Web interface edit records
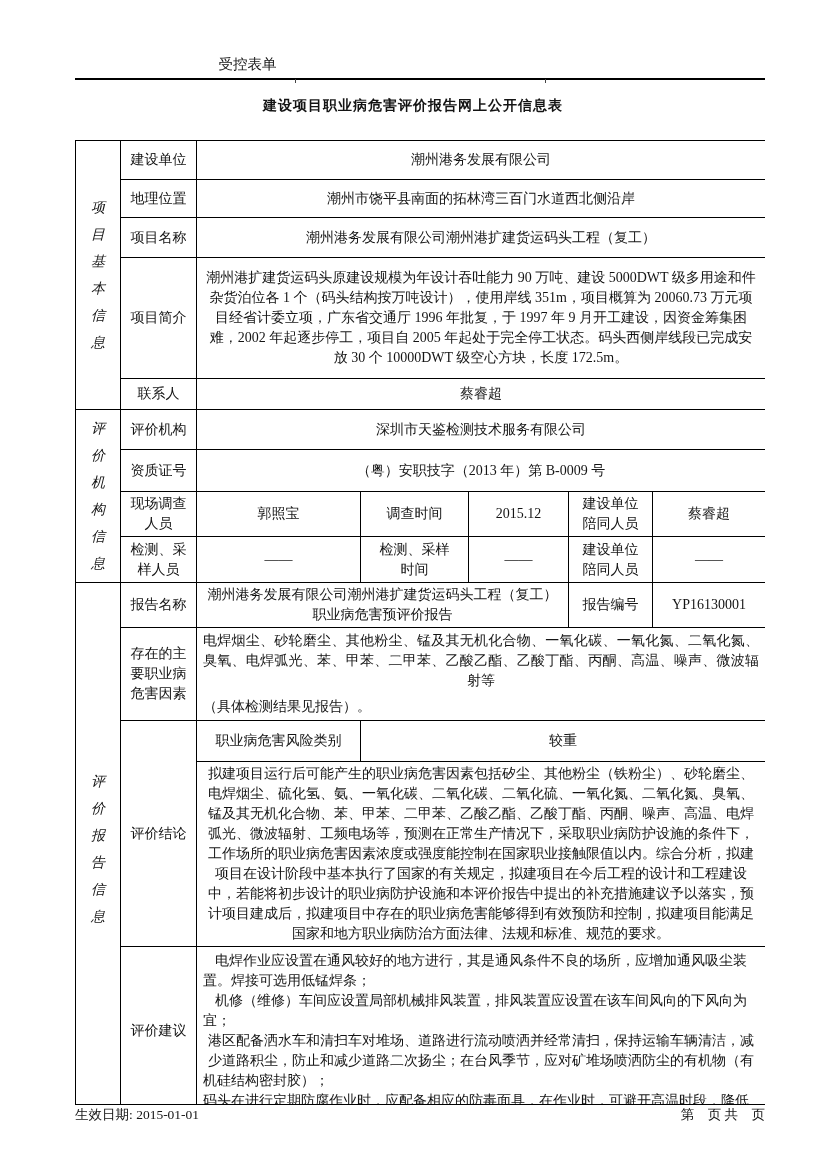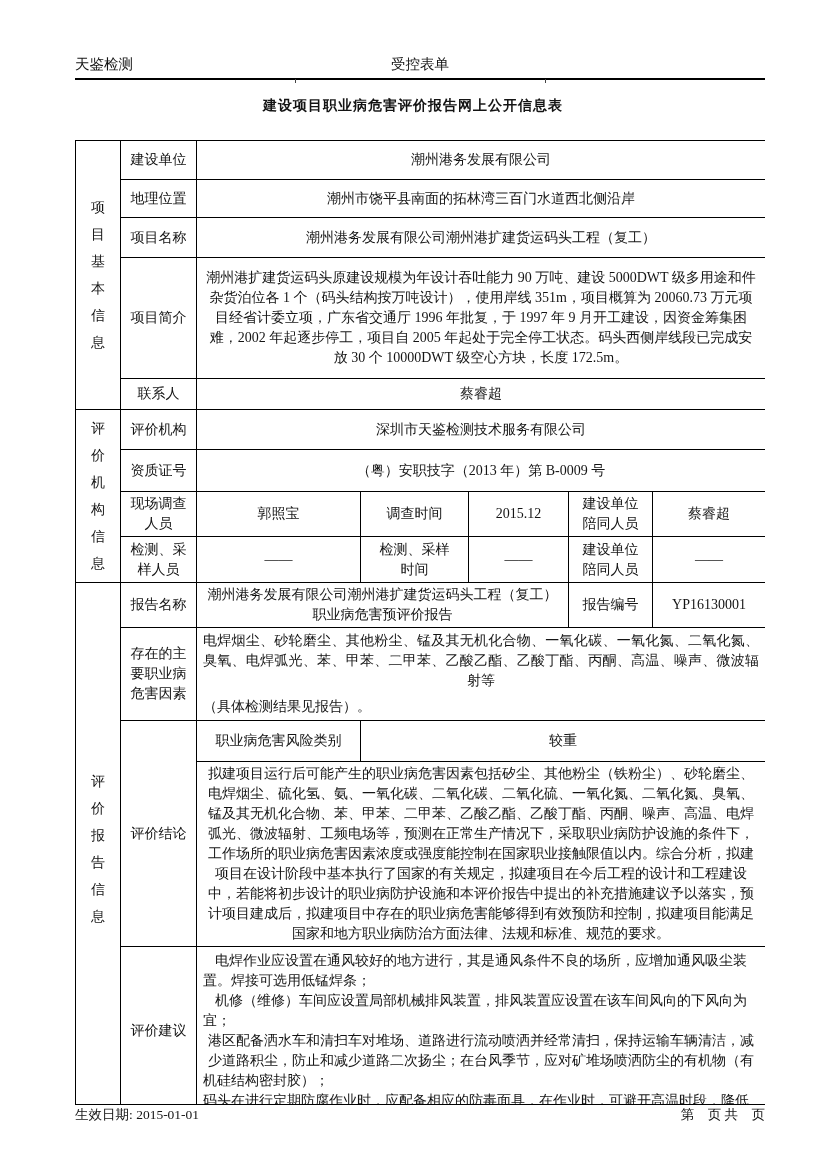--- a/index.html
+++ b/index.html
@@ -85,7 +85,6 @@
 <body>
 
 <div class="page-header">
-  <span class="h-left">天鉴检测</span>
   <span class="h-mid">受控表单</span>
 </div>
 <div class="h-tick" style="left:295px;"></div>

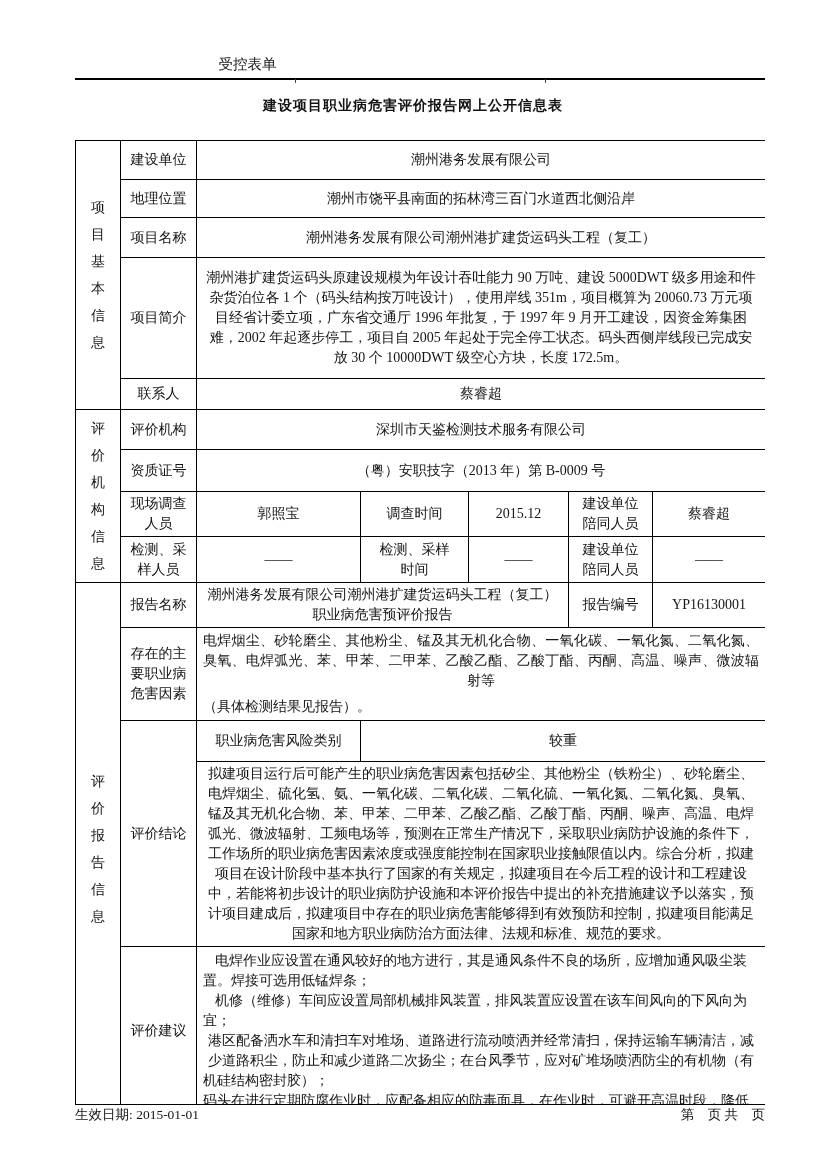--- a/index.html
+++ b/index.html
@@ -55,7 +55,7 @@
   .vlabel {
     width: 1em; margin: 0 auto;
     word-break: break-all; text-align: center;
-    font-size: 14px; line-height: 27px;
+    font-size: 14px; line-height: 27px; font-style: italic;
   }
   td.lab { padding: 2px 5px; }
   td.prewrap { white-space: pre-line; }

==

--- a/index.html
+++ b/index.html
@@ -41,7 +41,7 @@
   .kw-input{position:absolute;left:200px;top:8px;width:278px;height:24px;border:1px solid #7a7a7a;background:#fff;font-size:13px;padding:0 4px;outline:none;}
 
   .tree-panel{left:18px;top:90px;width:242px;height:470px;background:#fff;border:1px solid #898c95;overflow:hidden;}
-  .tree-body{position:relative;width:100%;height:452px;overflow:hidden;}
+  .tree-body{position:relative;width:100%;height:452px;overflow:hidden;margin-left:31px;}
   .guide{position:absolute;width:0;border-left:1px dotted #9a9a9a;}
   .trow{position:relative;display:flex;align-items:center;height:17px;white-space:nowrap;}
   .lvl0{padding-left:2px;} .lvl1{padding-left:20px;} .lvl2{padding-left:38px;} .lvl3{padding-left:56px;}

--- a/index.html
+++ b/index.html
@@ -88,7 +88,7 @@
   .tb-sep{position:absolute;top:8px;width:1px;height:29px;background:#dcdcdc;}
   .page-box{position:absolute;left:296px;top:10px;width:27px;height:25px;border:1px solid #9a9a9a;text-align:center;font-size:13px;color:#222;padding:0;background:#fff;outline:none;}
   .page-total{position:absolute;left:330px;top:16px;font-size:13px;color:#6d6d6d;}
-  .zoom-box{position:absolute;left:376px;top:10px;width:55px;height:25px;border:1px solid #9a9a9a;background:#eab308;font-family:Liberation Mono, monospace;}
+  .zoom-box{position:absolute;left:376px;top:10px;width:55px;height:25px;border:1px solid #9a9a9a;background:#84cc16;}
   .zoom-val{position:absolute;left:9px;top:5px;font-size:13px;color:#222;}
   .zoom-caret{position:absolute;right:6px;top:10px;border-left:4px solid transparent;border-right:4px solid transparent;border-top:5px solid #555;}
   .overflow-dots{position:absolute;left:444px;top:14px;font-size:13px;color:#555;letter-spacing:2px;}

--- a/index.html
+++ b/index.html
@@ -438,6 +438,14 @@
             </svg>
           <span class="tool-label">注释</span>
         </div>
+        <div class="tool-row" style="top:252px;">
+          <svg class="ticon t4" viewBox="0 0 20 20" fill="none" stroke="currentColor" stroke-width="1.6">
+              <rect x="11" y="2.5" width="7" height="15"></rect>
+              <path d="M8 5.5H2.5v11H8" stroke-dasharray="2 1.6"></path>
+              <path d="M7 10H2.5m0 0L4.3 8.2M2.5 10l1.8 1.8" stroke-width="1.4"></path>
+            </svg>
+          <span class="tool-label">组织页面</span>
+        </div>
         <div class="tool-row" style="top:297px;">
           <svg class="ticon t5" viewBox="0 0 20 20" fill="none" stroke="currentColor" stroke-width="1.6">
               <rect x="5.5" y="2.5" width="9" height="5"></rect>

--

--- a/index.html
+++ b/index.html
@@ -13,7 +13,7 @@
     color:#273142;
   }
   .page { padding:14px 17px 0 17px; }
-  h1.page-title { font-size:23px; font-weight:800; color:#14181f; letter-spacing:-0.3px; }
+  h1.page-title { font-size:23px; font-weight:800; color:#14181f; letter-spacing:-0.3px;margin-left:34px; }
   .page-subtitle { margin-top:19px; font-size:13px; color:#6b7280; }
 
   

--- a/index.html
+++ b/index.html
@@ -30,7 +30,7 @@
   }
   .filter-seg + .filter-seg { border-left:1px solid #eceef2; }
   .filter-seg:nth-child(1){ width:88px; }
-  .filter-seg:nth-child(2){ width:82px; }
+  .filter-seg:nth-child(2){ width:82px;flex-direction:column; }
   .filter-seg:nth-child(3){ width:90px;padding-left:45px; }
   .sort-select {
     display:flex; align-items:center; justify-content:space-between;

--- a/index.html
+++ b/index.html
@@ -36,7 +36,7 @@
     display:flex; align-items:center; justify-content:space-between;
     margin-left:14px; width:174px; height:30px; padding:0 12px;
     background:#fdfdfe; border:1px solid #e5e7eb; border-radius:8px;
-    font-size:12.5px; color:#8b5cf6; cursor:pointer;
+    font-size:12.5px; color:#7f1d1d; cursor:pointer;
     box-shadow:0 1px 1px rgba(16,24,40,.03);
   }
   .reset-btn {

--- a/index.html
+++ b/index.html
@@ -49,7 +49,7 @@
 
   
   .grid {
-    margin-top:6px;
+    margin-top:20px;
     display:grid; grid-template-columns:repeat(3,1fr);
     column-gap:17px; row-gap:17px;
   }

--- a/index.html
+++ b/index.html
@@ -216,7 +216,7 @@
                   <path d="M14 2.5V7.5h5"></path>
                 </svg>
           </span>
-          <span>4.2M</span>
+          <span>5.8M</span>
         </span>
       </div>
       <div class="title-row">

> ASSIGNED TASK
In the records, how many lines include the string "tool"? The answer is that number alone.

> RESULT OF THE TASK
4